What is being asked: Copy each line below in which the string "combo" appears.

"""

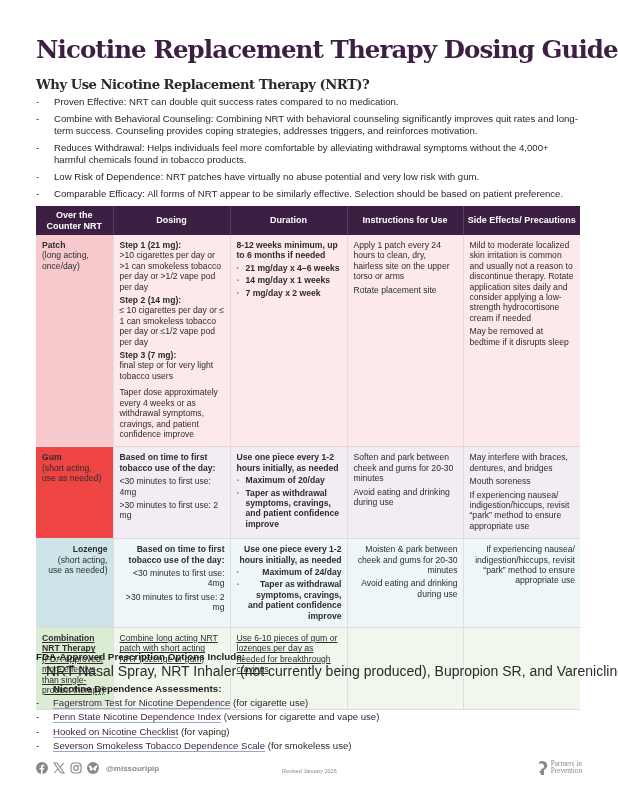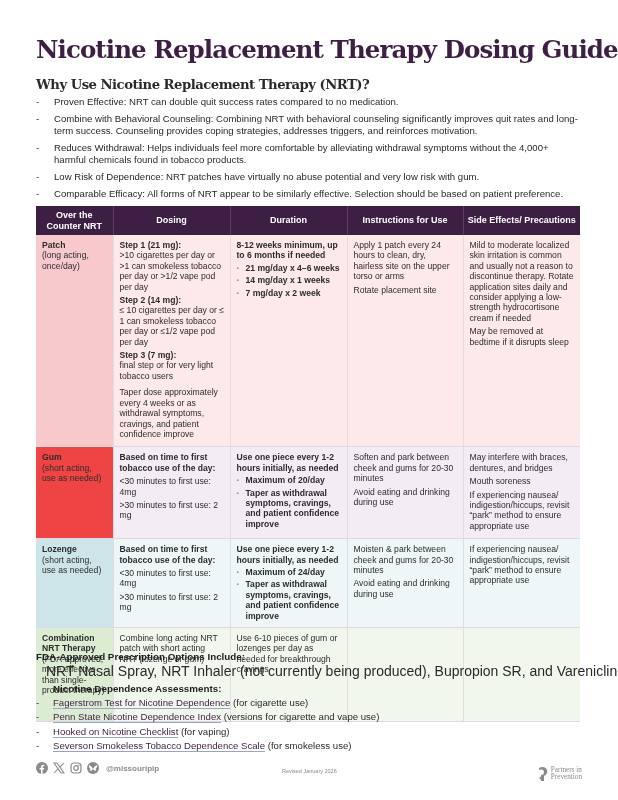--- a/index.html
+++ b/index.html
@@ -23,7 +23,7 @@
   tr.patch td.rowhead { background: #f8c9cc; }
   tr.gum td { background: #f3ecf4; height: 80px; }
   tr.gum td.rowhead { background: #ef4444; }
-  tr.lozenge td { background: #eef6f7; height: 86px; }
+  tr.lozenge td { background: #eef6f7; height: 86px; text-align: right; }
   tr.lozenge td.rowhead { background: #cde5e9; }
   tr.combo td { background: #f2f7ee; height: 94px; }
   tr.combo td.rowhead { background: #dcecd3; }

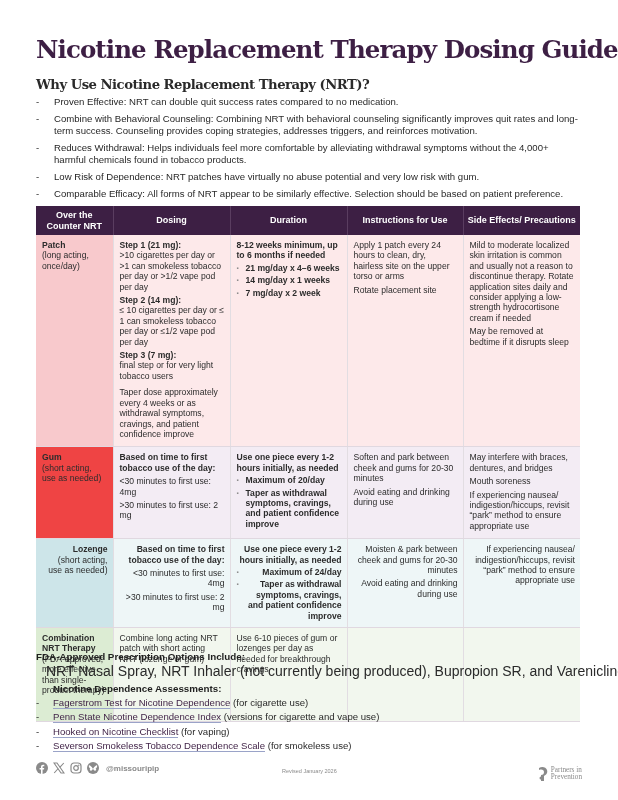--- a/index.html
+++ b/index.html
@@ -25,7 +25,7 @@
   tr.gum td.rowhead { background: #ef4444; }
   tr.lozenge td { background: #eef6f7; height: 86px; text-align: right; }
   tr.lozenge td.rowhead { background: #cde5e9; }
-  tr.combo td { background: #f2f7ee; height: 94px; }
+  tr.combo td { background: #f2f7ee; height: 82px; text-decoration: underline; }
   tr.combo td.rowhead { background: #dcecd3; }
   .cell p { margin-bottom: 3px; }
   .cell .bold { font-weight: bold; }

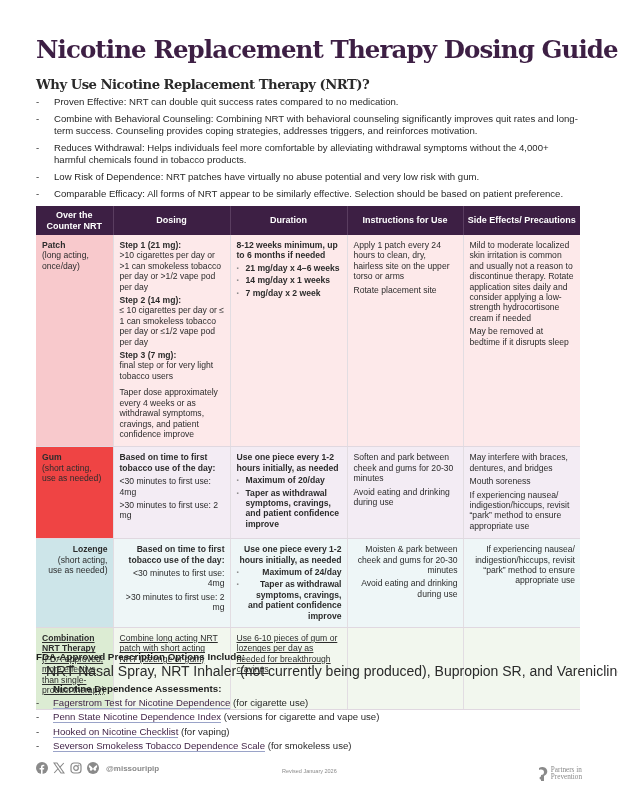--- a/index.html
+++ b/index.html
@@ -44,7 +44,7 @@
   .social .ic { width: 12px; height: 12px; display: inline-block; }
   .social .handle { font-size: 8px; color: #8a8a8a; font-weight: bold; margin-left: 2px; }
   .revised { position: absolute; left: 246px; top: 8px; font-size: 5.5px; color: #8a8a8a; }
-  .logo { position: absolute; right: 0; top: 6px; display: flex; align-items: center; gap: 2px; }
+  .logo { position: absolute; right: 0; top: 0; display: flex; align-items: center; gap: 2px; }
   .logo .mark { width: 11px; height: 16px; }
   .logo .lt { font-family: "Liberation Serif", serif; font-size: 7.2px; line-height: 7.4px; color: #8a8a8a; }
 </style>

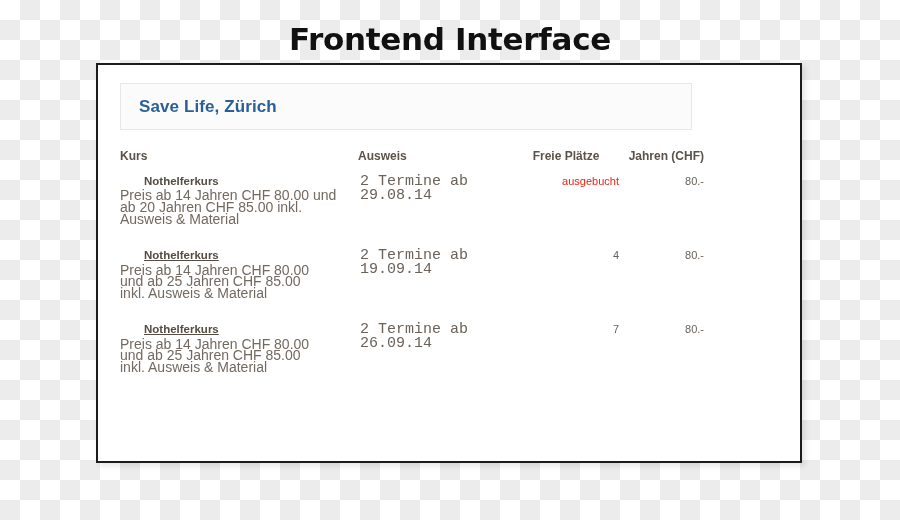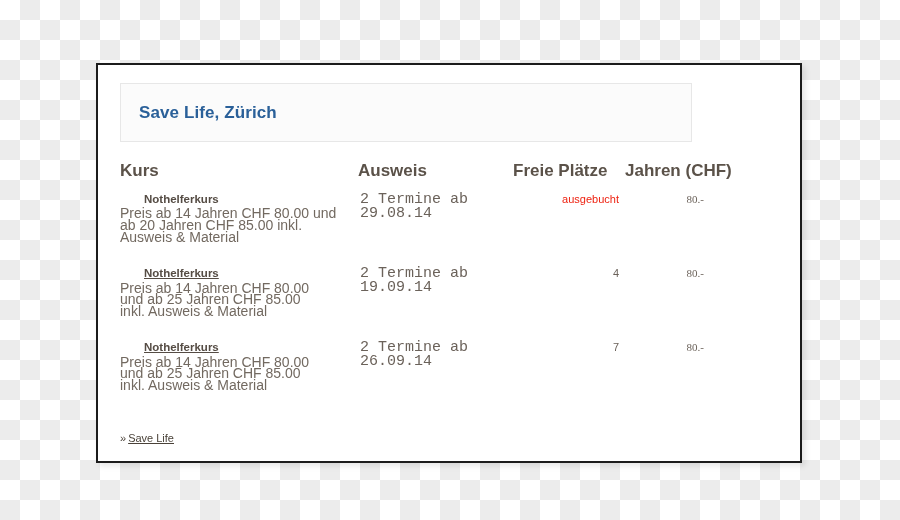--- a/index.html
+++ b/index.html
@@ -190,6 +190,7 @@
 
 <div id="stage">
 
+  <div class="page-title">Frontend Interface</div>
 
   <div class="frame">
     <div class="frame-inner">

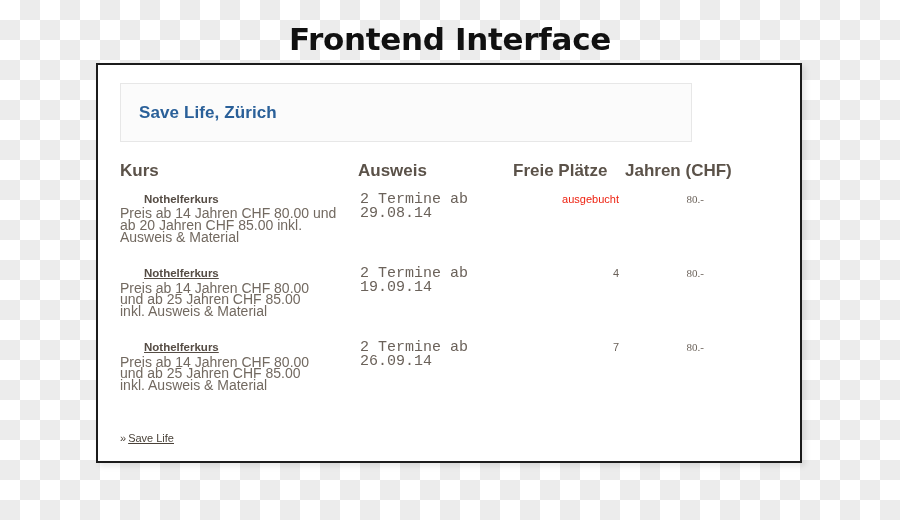--- a/index.html
+++ b/index.html
@@ -69,7 +69,7 @@
     margin-top: 0;
     margin-left: 0;
     width: 572px;
-    height: 59px;
+    height: 47px;
     background: #fbfbfb;
     border: 1px solid #e7e7e7;
     box-sizing: border-box;

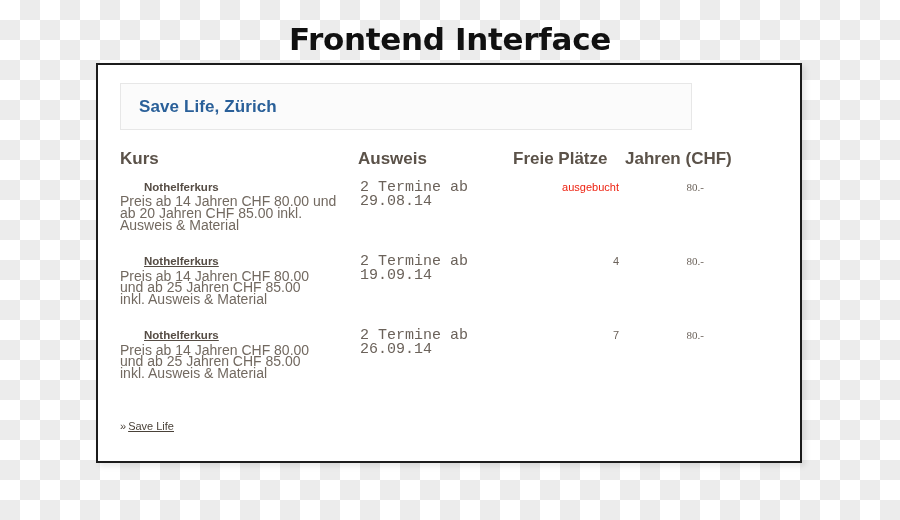--- a/index.html
+++ b/index.html
@@ -100,7 +100,7 @@
 
   .course-table th {
     font-family: "Liberation Sans", sans-serif;
-    font-size: 17px;
+    font-size: 12px;
     font-weight: bold;
     color: #5b5249;
     text-align: left;

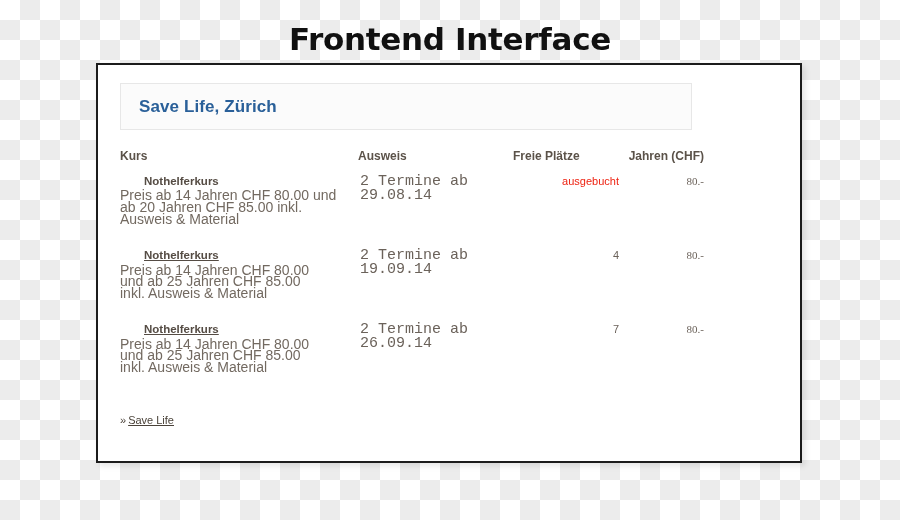--- a/index.html
+++ b/index.html
@@ -108,7 +108,7 @@
     vertical-align: top;
     white-space: nowrap;
   }
-  .course-table th.num { text-align: left; padding-right: 6px; }
+  .course-table th.num { text-align: center; padding-right: 6px; }
   .course-table th.preis { text-align: right; padding-right: 4px; }
 
   .course-table td {

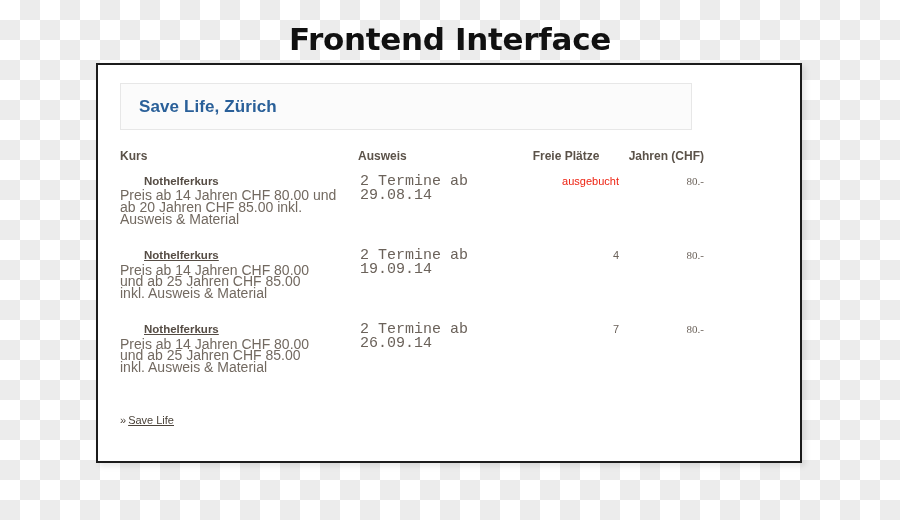--- a/index.html
+++ b/index.html
@@ -163,7 +163,6 @@
     padding-right: 4px;
     font-size: 11px;
     color: #6b625a;
-    font-family: Liberation Serif, serif;
   }
 
   

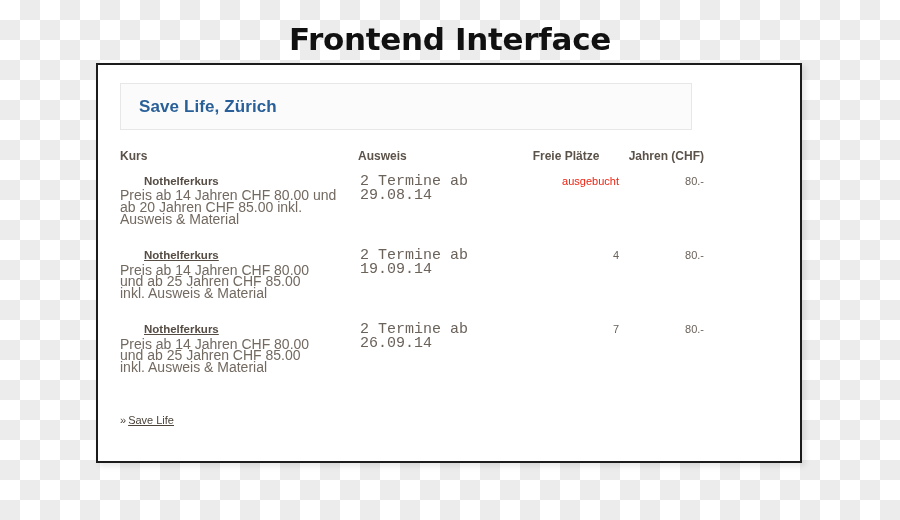--- a/index.html
+++ b/index.html
@@ -269,9 +269,6 @@
         </tbody>
       </table>
 
-      <div class="footer-link">
-        <span class="footer-guillemet">»</span><span class="footer-link-text">Save Life</span>
-      </div>
 
     </div>
   </div>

"""

Answer for the task:
   tr.combo td { background: #f2f7ee; height: 94px; }
   tr.combo td.rowhead { background: #dcecd3; }
-  tr.combo td { background: #f2f7ee; height: 94px; }
+  tr.combo td { background: #f2f7ee; height: 82px; text-decoration: underline; }
   tr.combo td.rowhead { background: #dcecd3; }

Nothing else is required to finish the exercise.